One has to wonder if the high-tech innovations were the cause of Azzam dismasting.
Azzam's rigging is the first thing to investigate
When Azzam's mast snapped in Saturday night's storm in the Mediterranean, my yacht sailed happily through the same conditions without a problem.
Unlike the Abu Dhabi Tourism Authority, I had not splashed out several million dollars on a new boat with revolutionary new rigging technology.
No, my boat was one 53,793 entries into The Game, a virtual version of the Volvo Ocean Race where ordinary mortals like me can helm their own Volvo 70 on a computer screen.
One has to wonder if the high-tech innovations were the cause of the problem.
Instead of using thick metal wiring for the rigging, the designers opted for ultra-thin carbon fibre cords. This reduced the drag of the boat dramatically, but I wonder whether it came at the cost of more fragility?
If these wires snaps, bang goes the mast. We still do not know what caused Azzam's misfortune, but the first thing to investigate would be the rigging.

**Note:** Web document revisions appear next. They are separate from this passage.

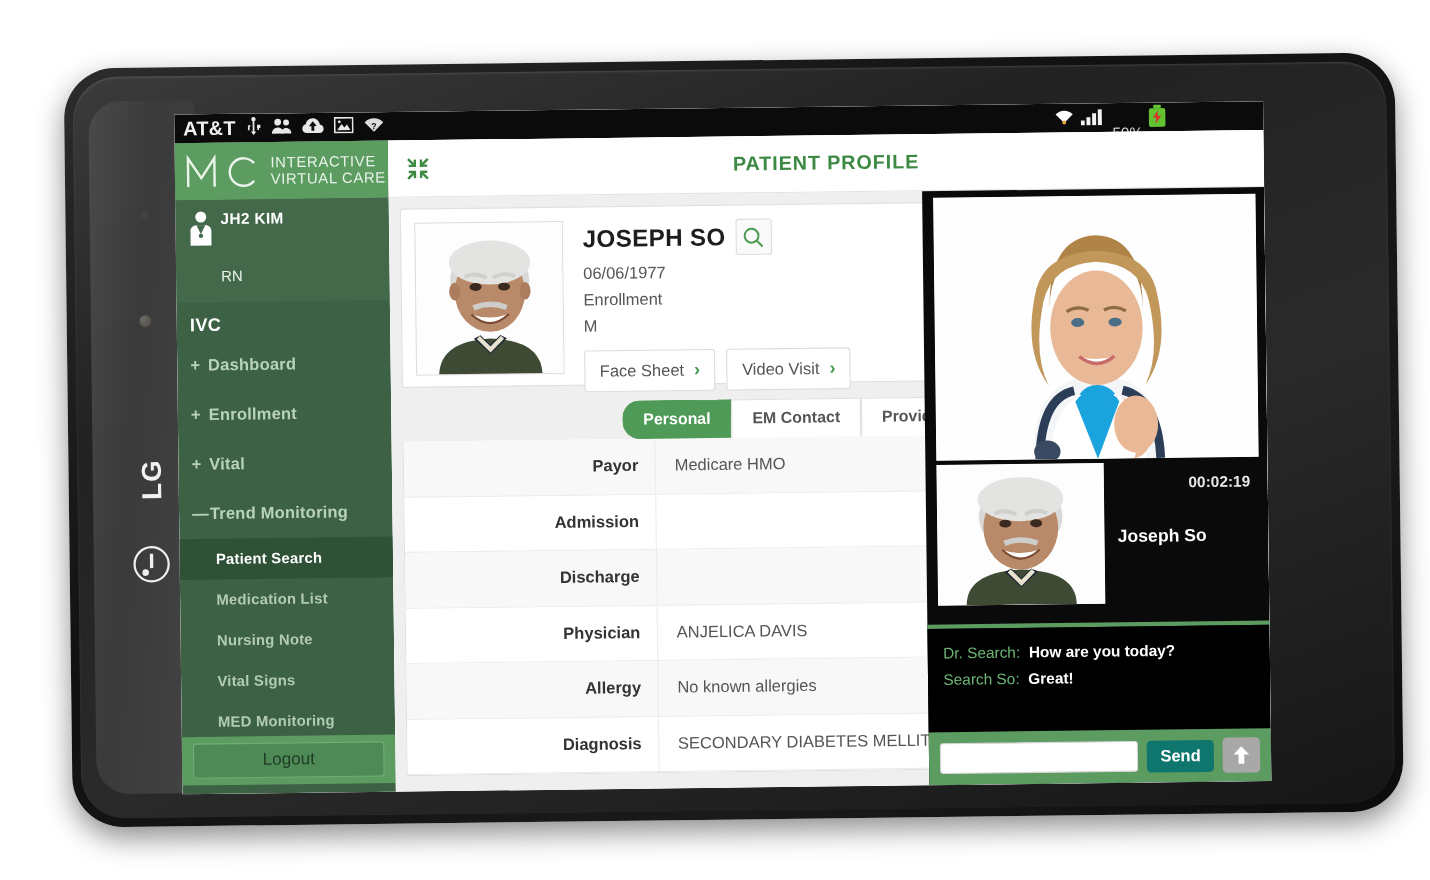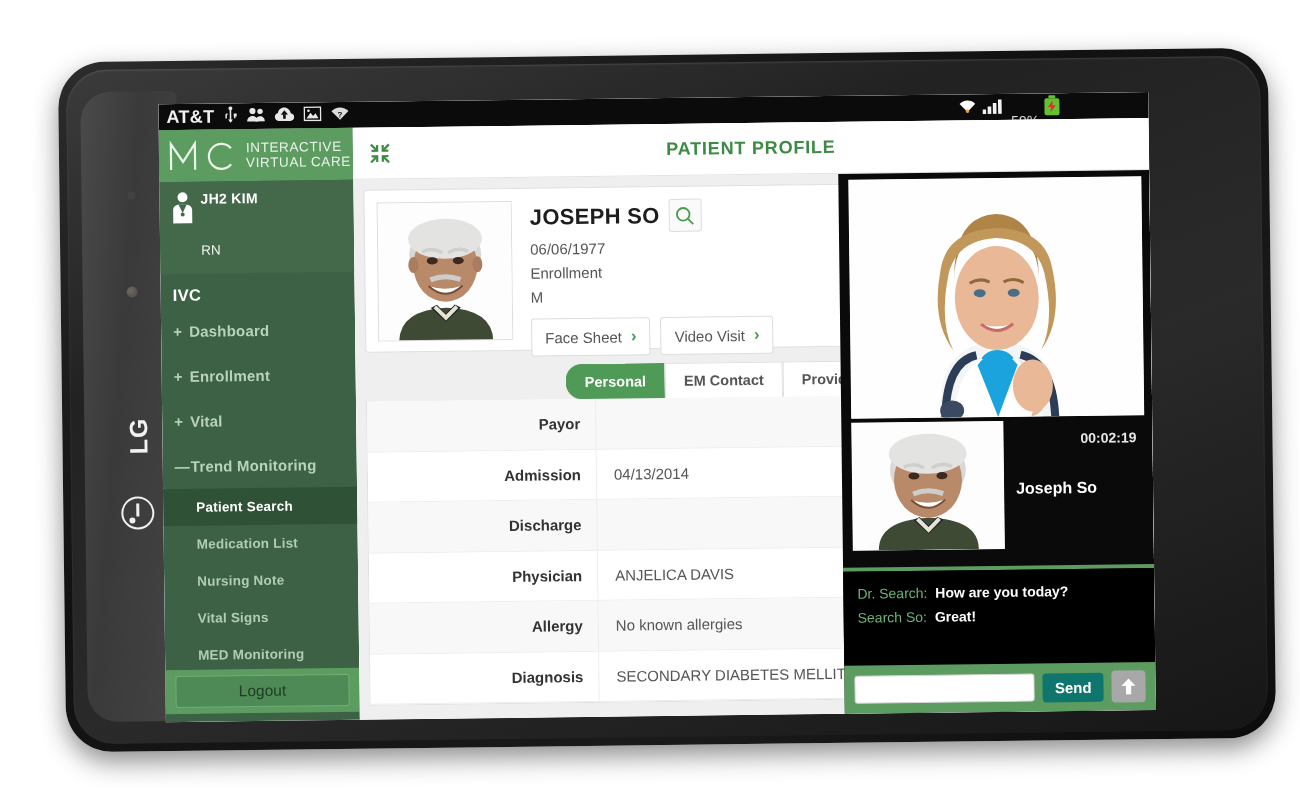--- a/index.html
+++ b/index.html
@@ -438,6 +438,7 @@
           <div id="table">
             <div class="trow">
               <div class="tlabel">Payor</div>
+              <div class="tvalue">Medicare HMO</div>
             </div>
             <div class="trow">
               <div class="tlabel">Admission</div>

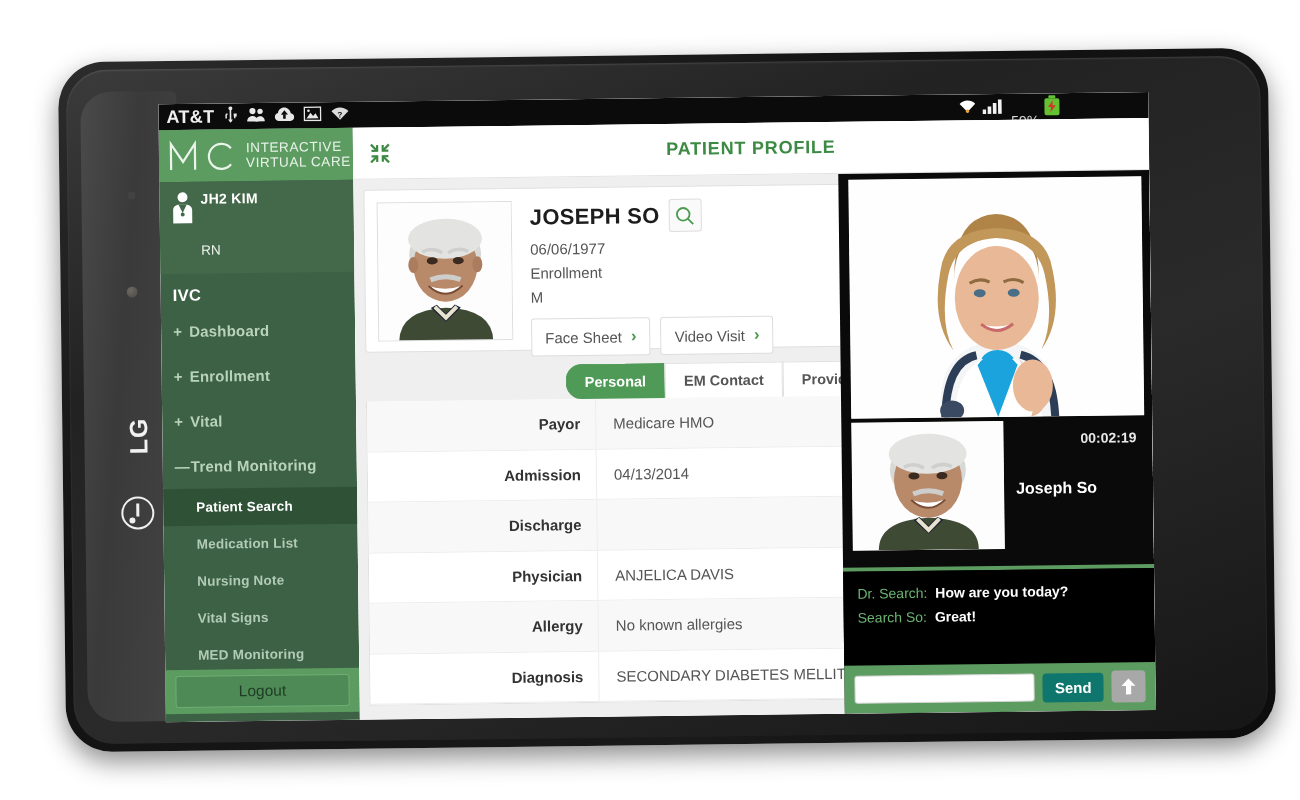--- a/index.html
+++ b/index.html
@@ -442,7 +442,6 @@
             </div>
             <div class="trow">
               <div class="tlabel">Admission</div>
-              <div class="tvalue">04/13/2014</div>
             </div>
             <div class="trow">
               <div class="tlabel">Discharge</div>

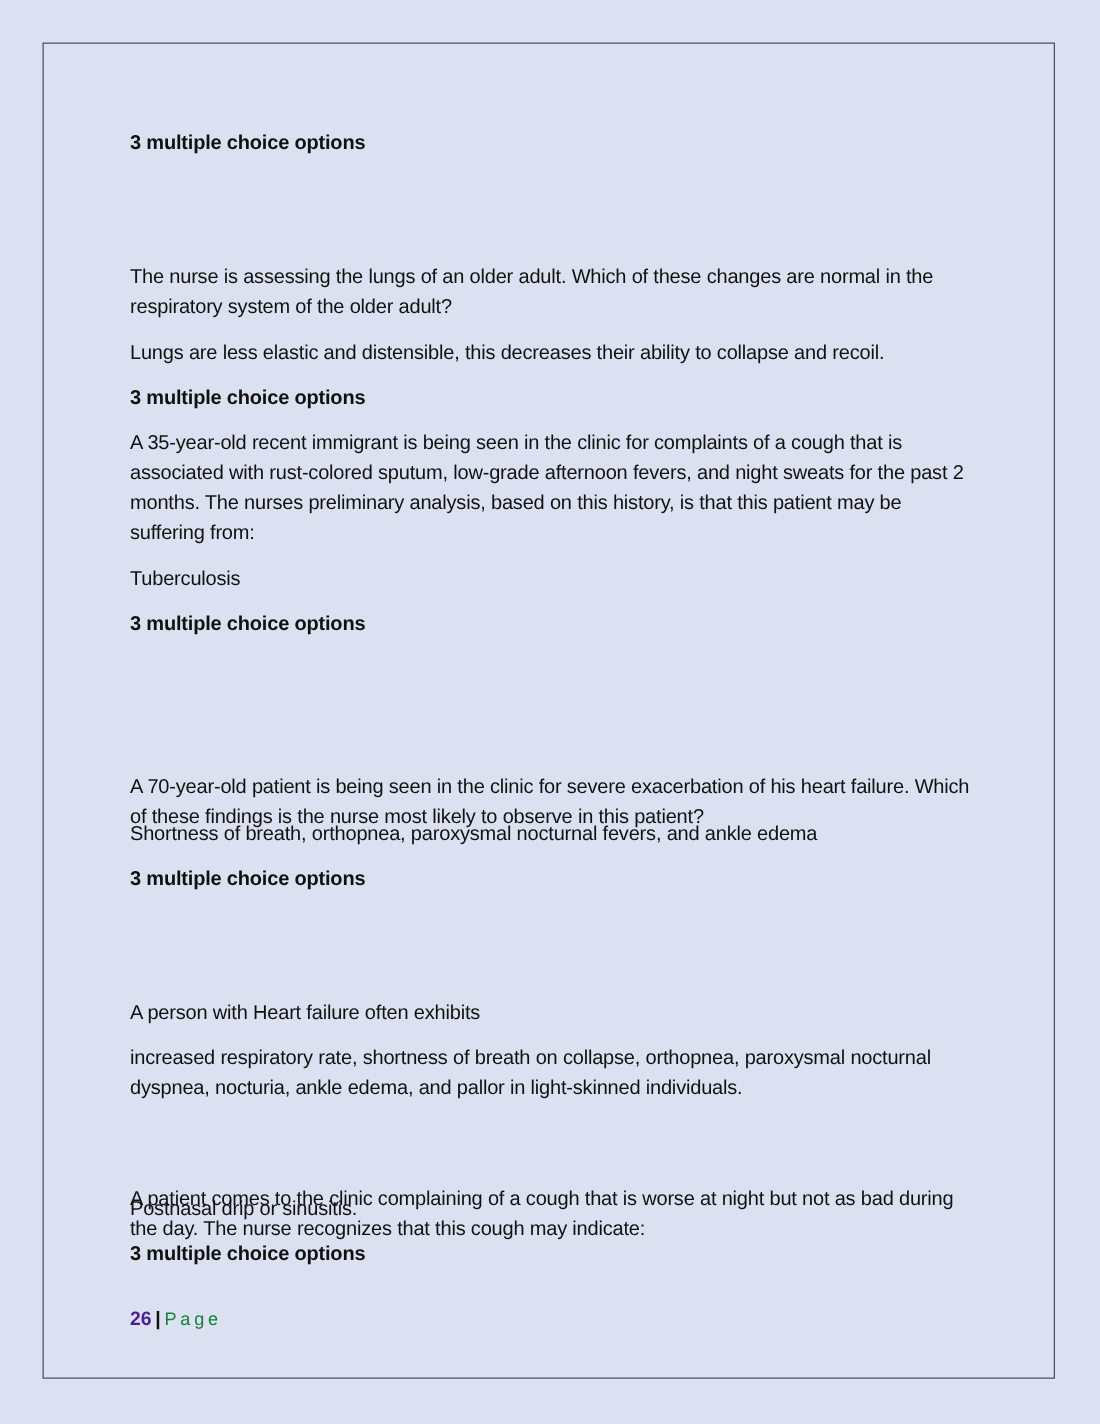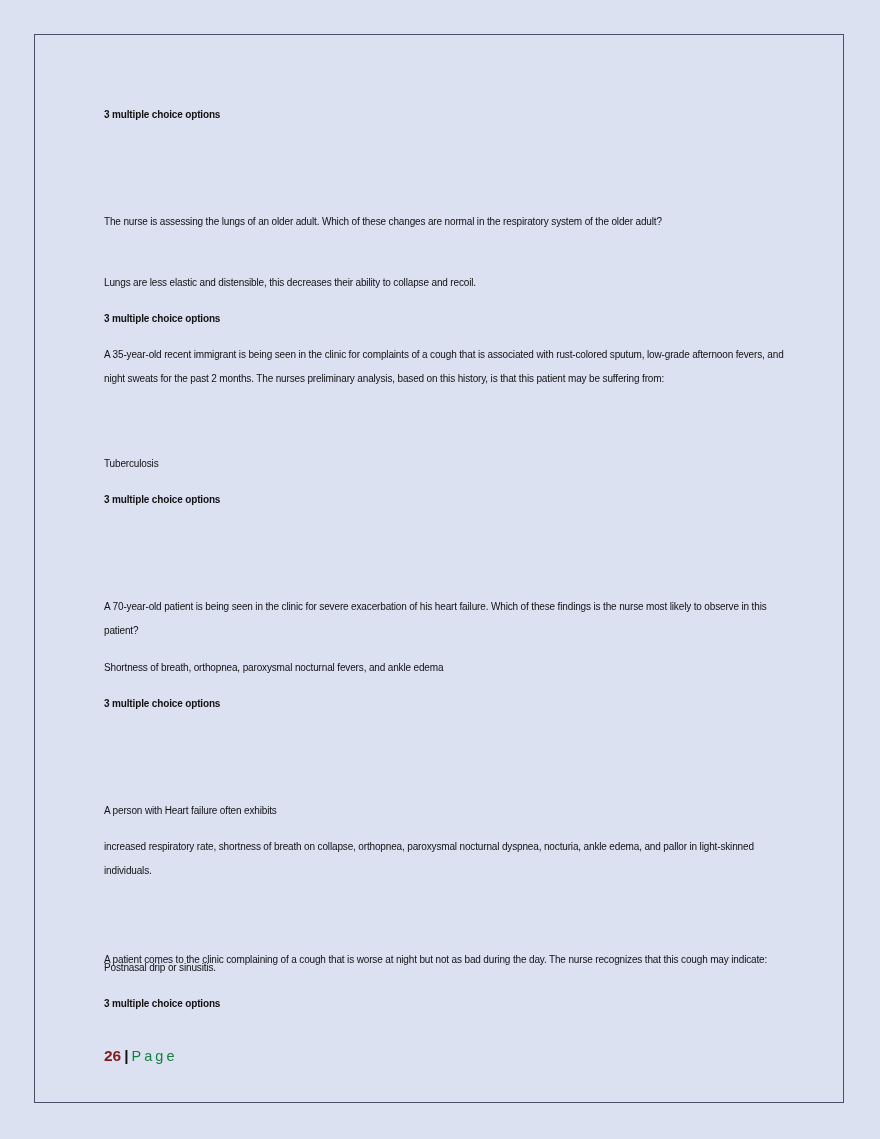--- a/index.html
+++ b/index.html
@@ -34,7 +34,7 @@
       position: absolute;
       left: 0;
       width: 680px;
-      font-size: 10px;
+      font-size: 16px;
       line-height: 24px;
       margin: 0;
       white-space: normal;

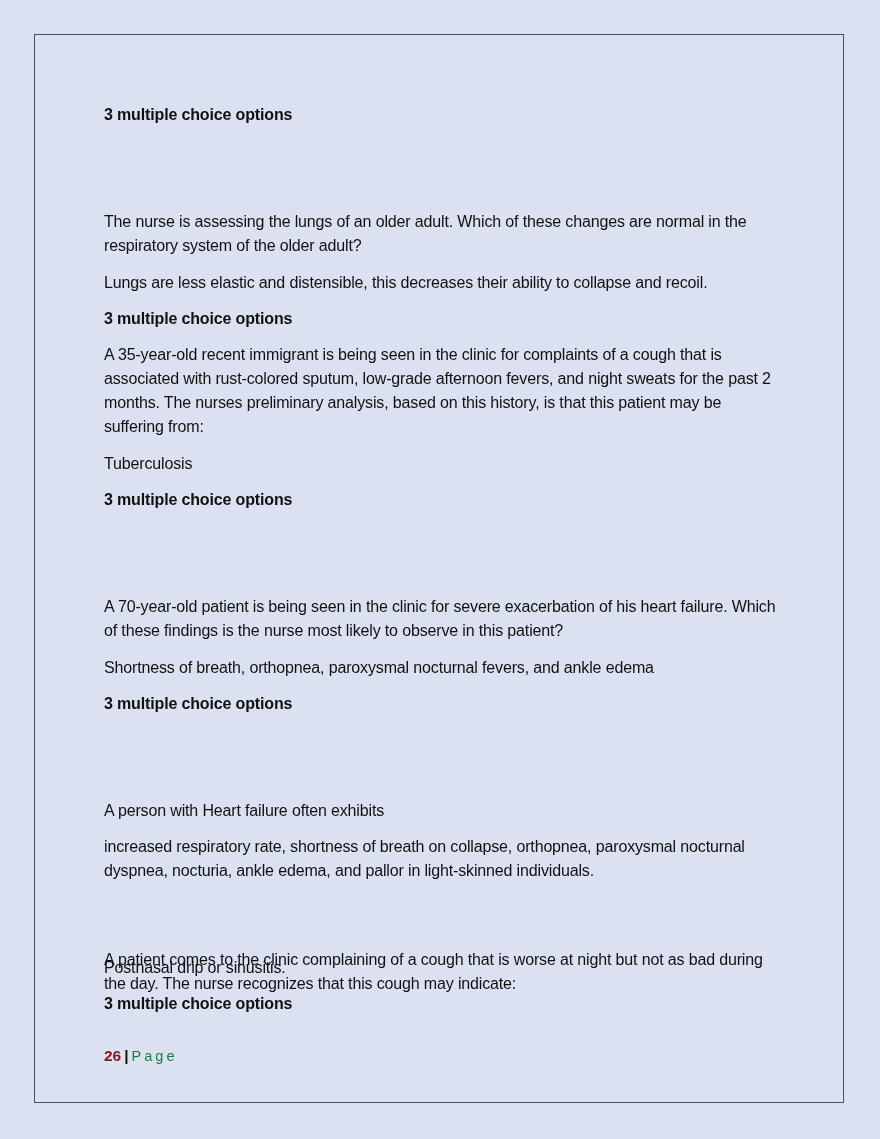--- a/index.html
+++ b/index.html
@@ -81,7 +81,7 @@
   <p class="p" style="top:452px">Tuberculosis</p>
   <p class="p bold" style="top:488px">3 multiple choice options</p>
 
-  <p class="p" style="top:595px">A 70-year-old patient is being seen in the clinic for severe exacerbation of his heart failure. Which of these findings is the nurse most likely to observe in this patient?</p>
+  <p class="p" style="top:618px">A 70-year-old patient is being seen in the clinic for severe exacerbation of his heart failure. Which of these findings is the nurse most likely to observe in this patient?</p>
   <p class="p" style="top:656px">Shortness of breath, orthopnea, paroxysmal nocturnal fevers, and ankle edema</p>
   <p class="p bold" style="top:692px">3 multiple choice options</p>
 

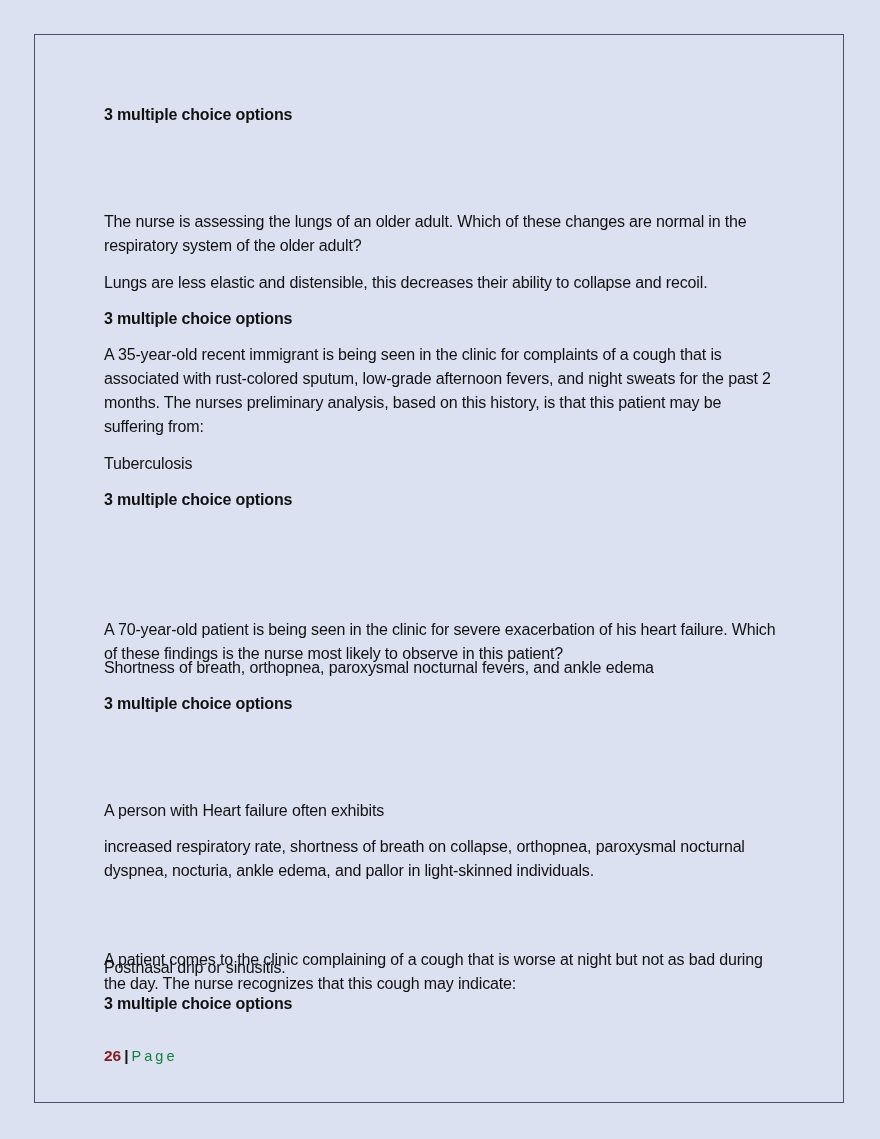--- a/index.html
+++ b/index.html
@@ -52,7 +52,7 @@
     }
     .footer .num {
       font-weight: bold;
-      color: #7f1d1d;
+      color: #4c1d95;
     }
     .footer .sep {
       font-weight: bold;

The sails deliver the yacht's phenomenal power through the mast, but it is not the mast itself that takes the strain. It is the rigging, which absorb the pressure.
Judging by the size and bright red colour of the wind arrows on my computerised chart, I can just imagine the conditions on board Azzam on Saturday night.
In the pitch dark, powering towards Gibraltar at 20 knots in a near gale, the boat would have been rising up three metre swell before slamming into the next wall of water with a sickening regularity.
On The Game, I have been offered the opportunity to pay $100 of real money for a virtual "heavy spinnaker" for a leg of the race. Unfortunately for Mr Volvo, I have never been persuaded to get my wallet out for such things. Then again, I don't have a hope of winning either.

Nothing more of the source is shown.